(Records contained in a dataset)
####################
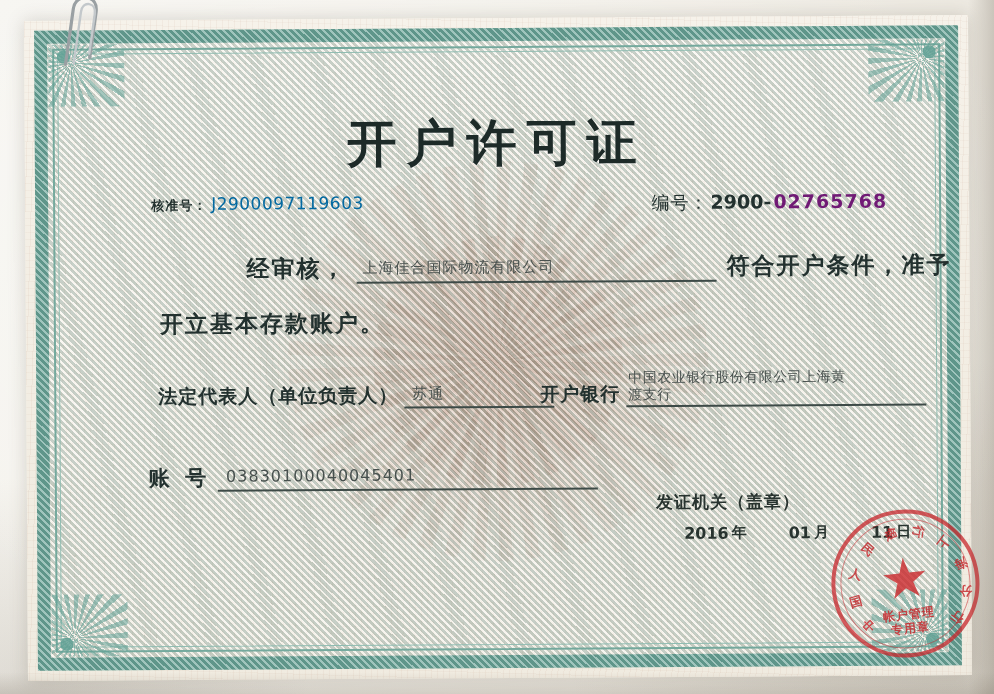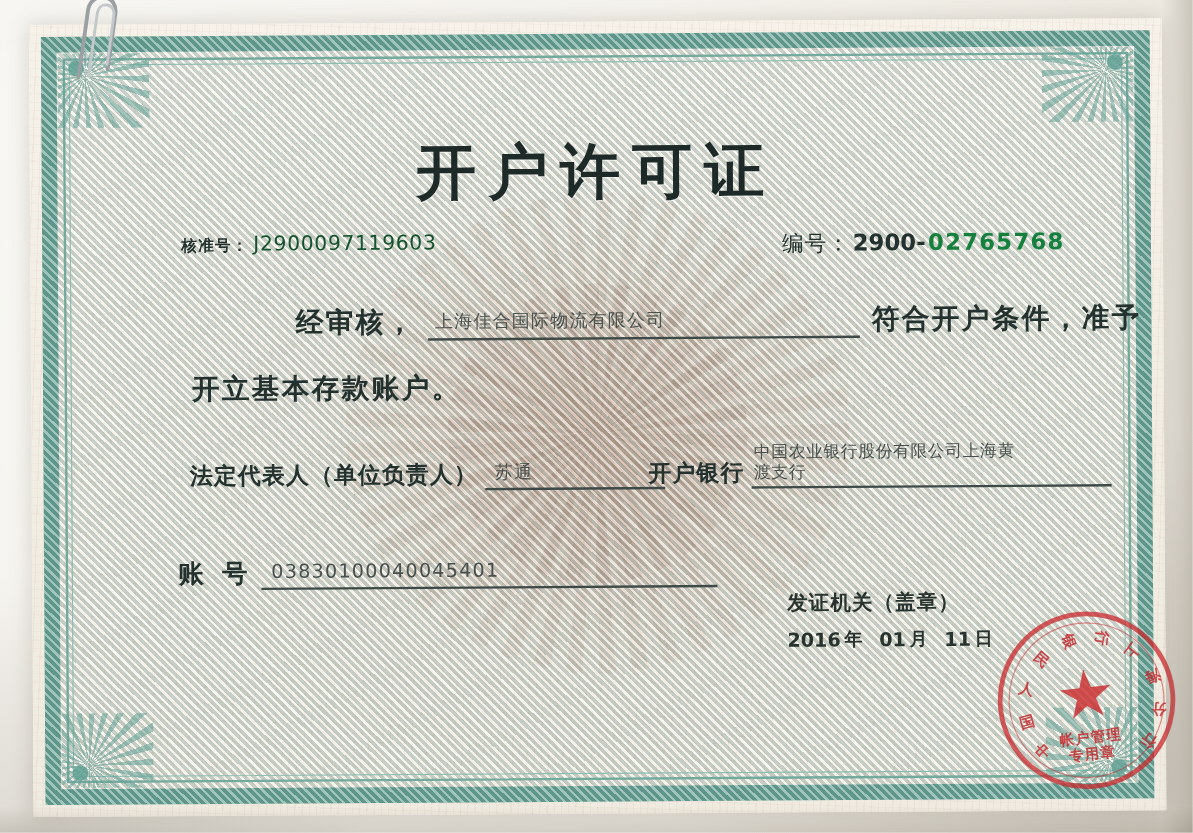--- a/index.html
+++ b/index.html
@@ -170,7 +170,7 @@
     font-family: "DejaVu Sans", "Liberation Sans", sans-serif;
     font-size: 17px;
     letter-spacing: .5px;
-    color: #14532d;
+    color: #0369a1;
   }
 
   #serial-row {

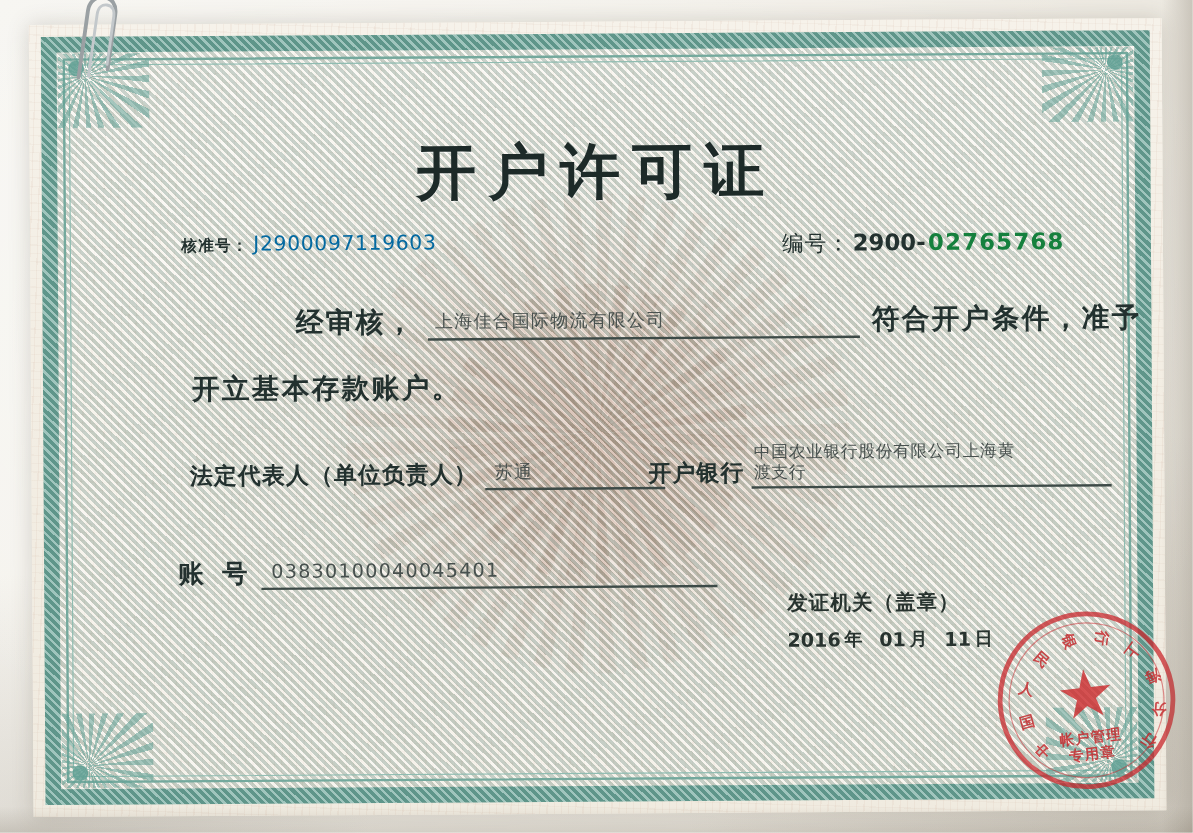--- a/index.html
+++ b/index.html
@@ -185,7 +185,7 @@
   #serial-number {
     font-size: 19px;
     font-weight: 700;
-    color: #15803d;
+    color: #701a75;
     letter-spacing: 1px;
   }
 

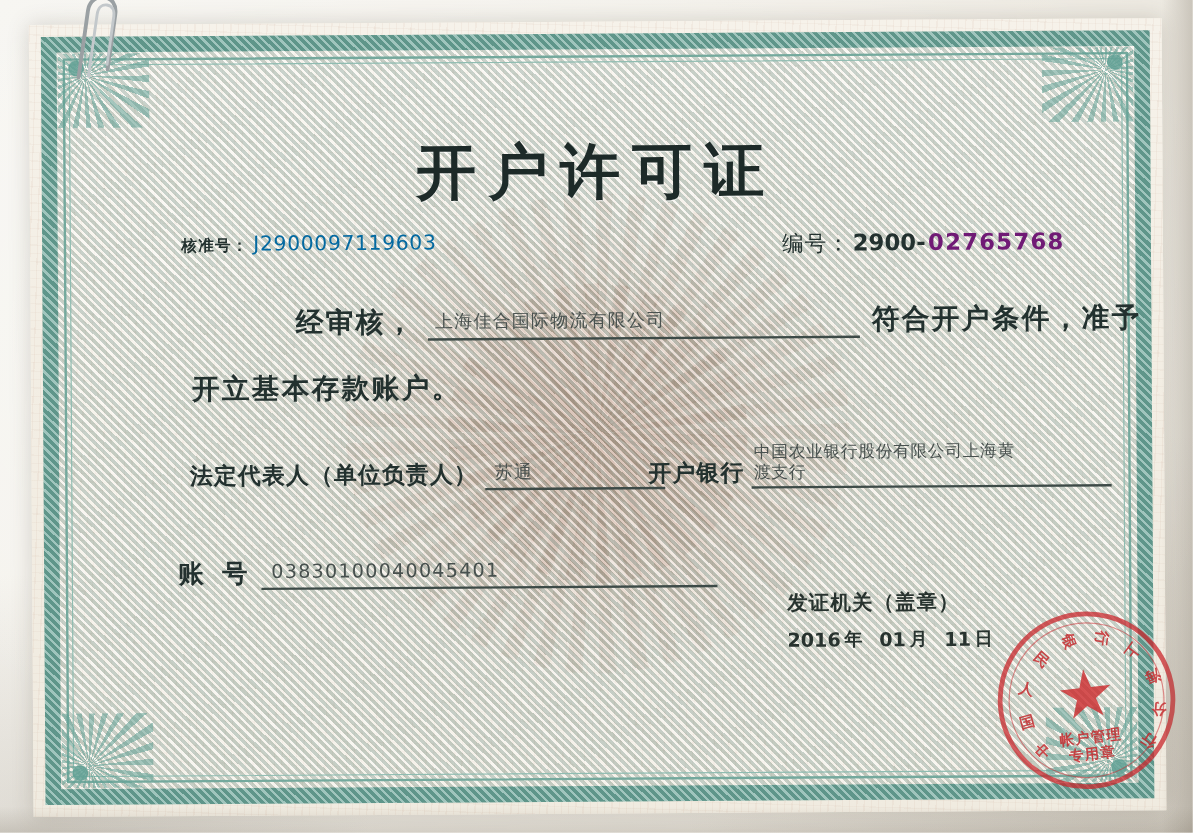--- a/index.html
+++ b/index.html
@@ -337,7 +337,7 @@
     font-weight: 600;
     letter-spacing: 0;
   }
-  #issue-date .num { font-size: 16px; font-weight: 600; }
+  #issue-date .num { font-size: 16px; font-weight: 600; margin-left: 28px; }
   #issue-date .unit { font-size: 15px; margin: 0 14px 0 3px; font-weight: 600; }
   #issue-date .unit:last-child { margin-right: 0; }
####################
§ **Directions**: Using the records above, report each line with the string "size".

§ **Result of the exercise**:
     font-size: 17px;
     font-size: 19px;
-  #issue-date .num { font-size: 16px; font-weight: 600; }
+  #issue-date .num { font-size: 16px; font-weight: 600; margin-left: 28px; }
   #issue-date .unit { font-size: 15px; margin: 0 14px 0 3px; font-weight: 600; }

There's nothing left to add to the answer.